Hence, the acquittal of original accused No. 2 & 3 deserves to be confirmed. 17. For the foregoing reasons, both the appeals are dismissed and the impugned judgment and order dated 18.07.2011 passed in Sessions Case No. 128/2008 stands confirmed. In Criminal Appeal No. 1064/2011, the jail report shows that original accused No. 1 is absconding and therefore, immediate steps shall be taken to secure his arrest so that he could undergo the sentence imposed upon him.

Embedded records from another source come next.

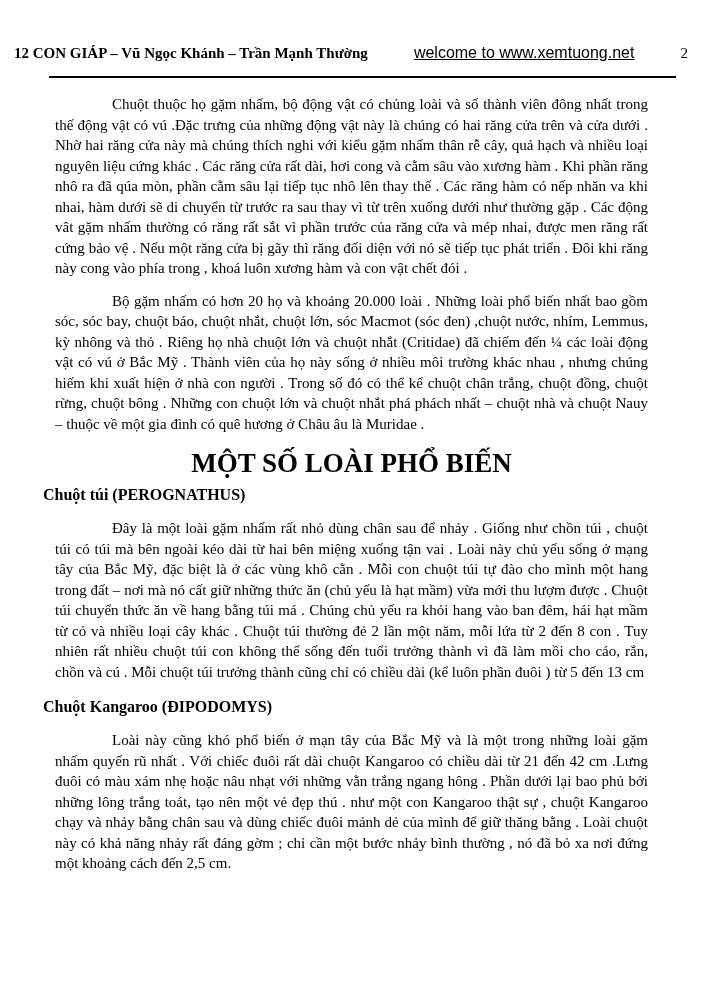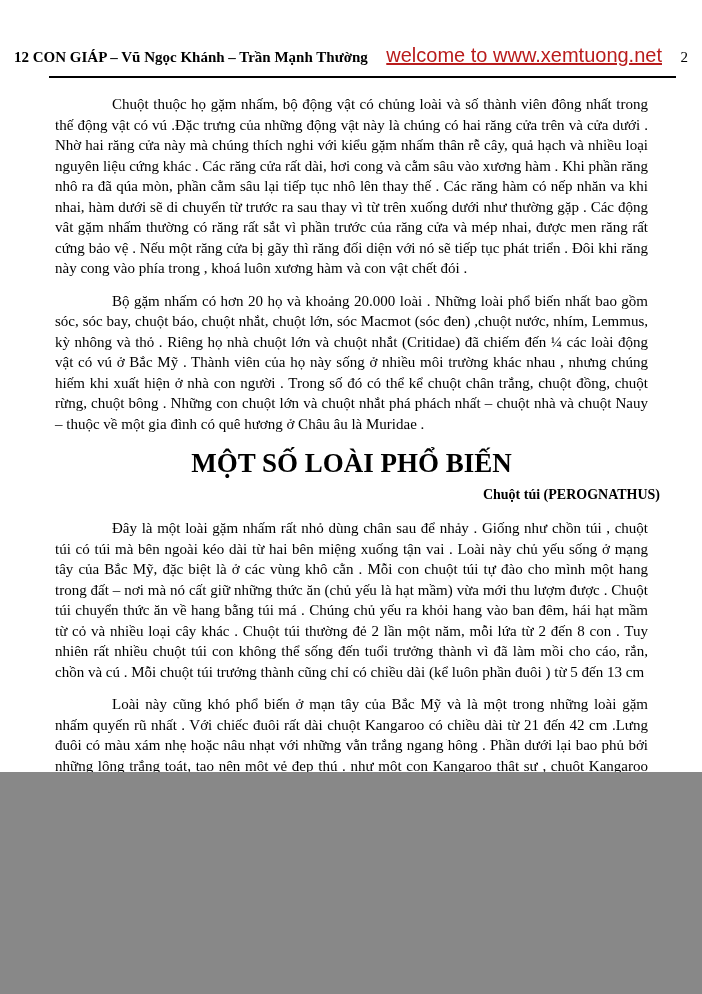"12 CON GIÁP – Vũ" .page { height: 772px -> 994px }
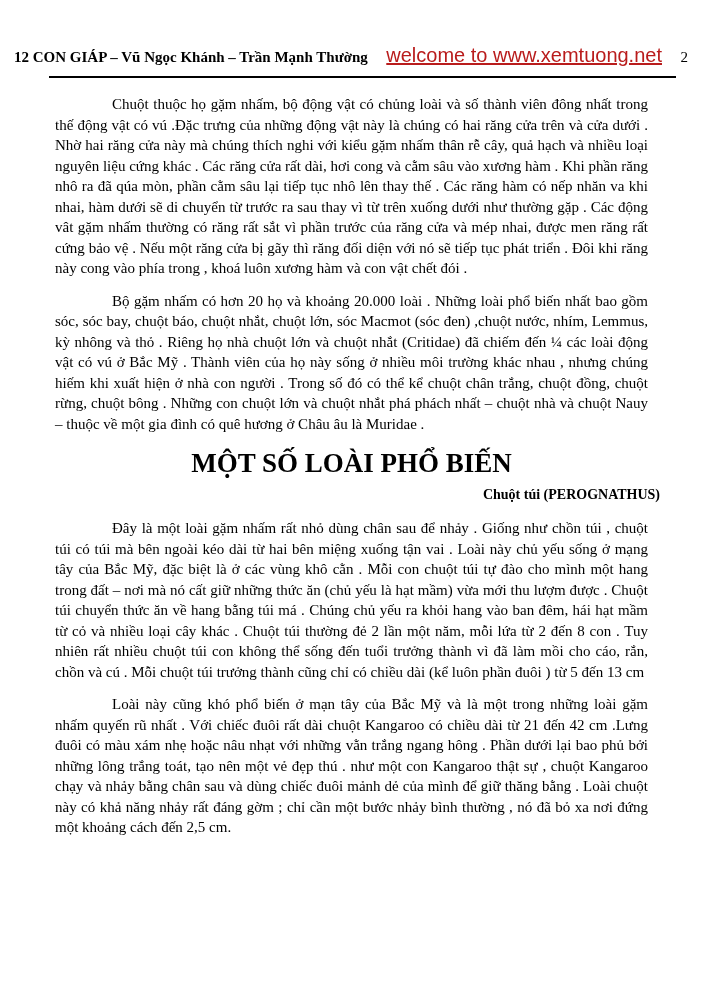"welcome to www.xemtuong.net" .site-link { color: #b91c1c -> #000000; font-size: 20px -> 16px }
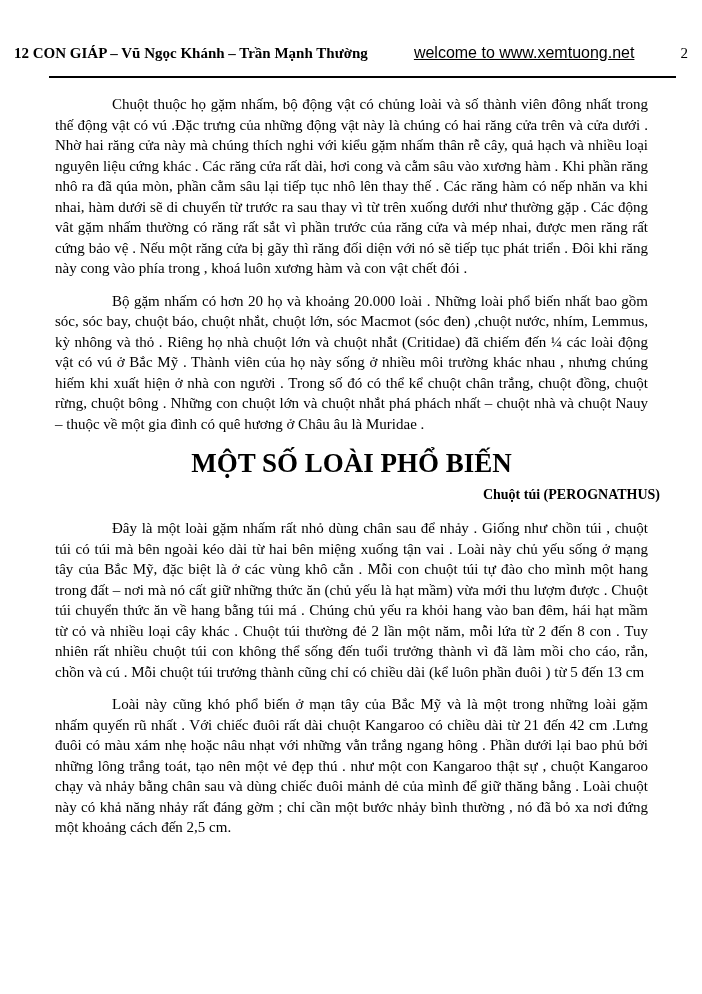"Chuột túi (PEROGNATHUS)" h3.subsection-heading { font-size: 14px -> 16px; text-align: right -> left }
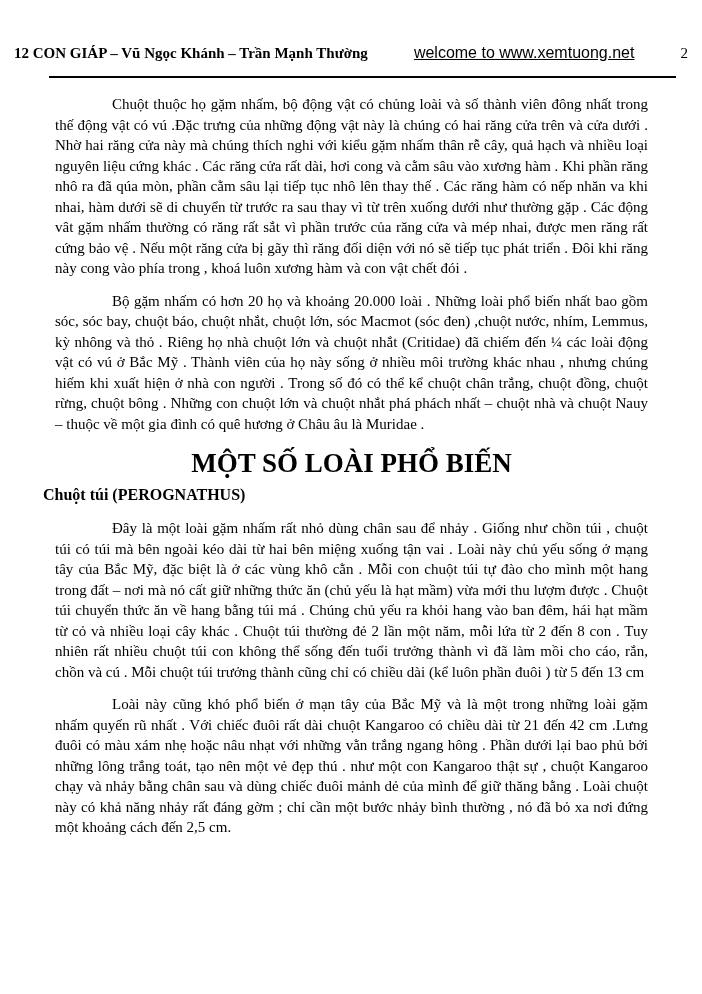"Chuột Kangaroo (ĐIPODOMYS)" h3.subsection-heading { html: none -> <h3>Chuột Kangaroo (ĐIPODOMYS)</h3> }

It is clarified that punishment of imprisonment for life imposed upon original accused No. 1 shall mean imprisonment for the entire term and that the State shall not grant him benefit of remission at any time. In Criminal Appeal No. 1350/2011, the bail bonds in respect of original accused No. 2 & 3 shall stand cancelled. Records and proceedings, if lying here, be sent to the trial Court concerned forthwith.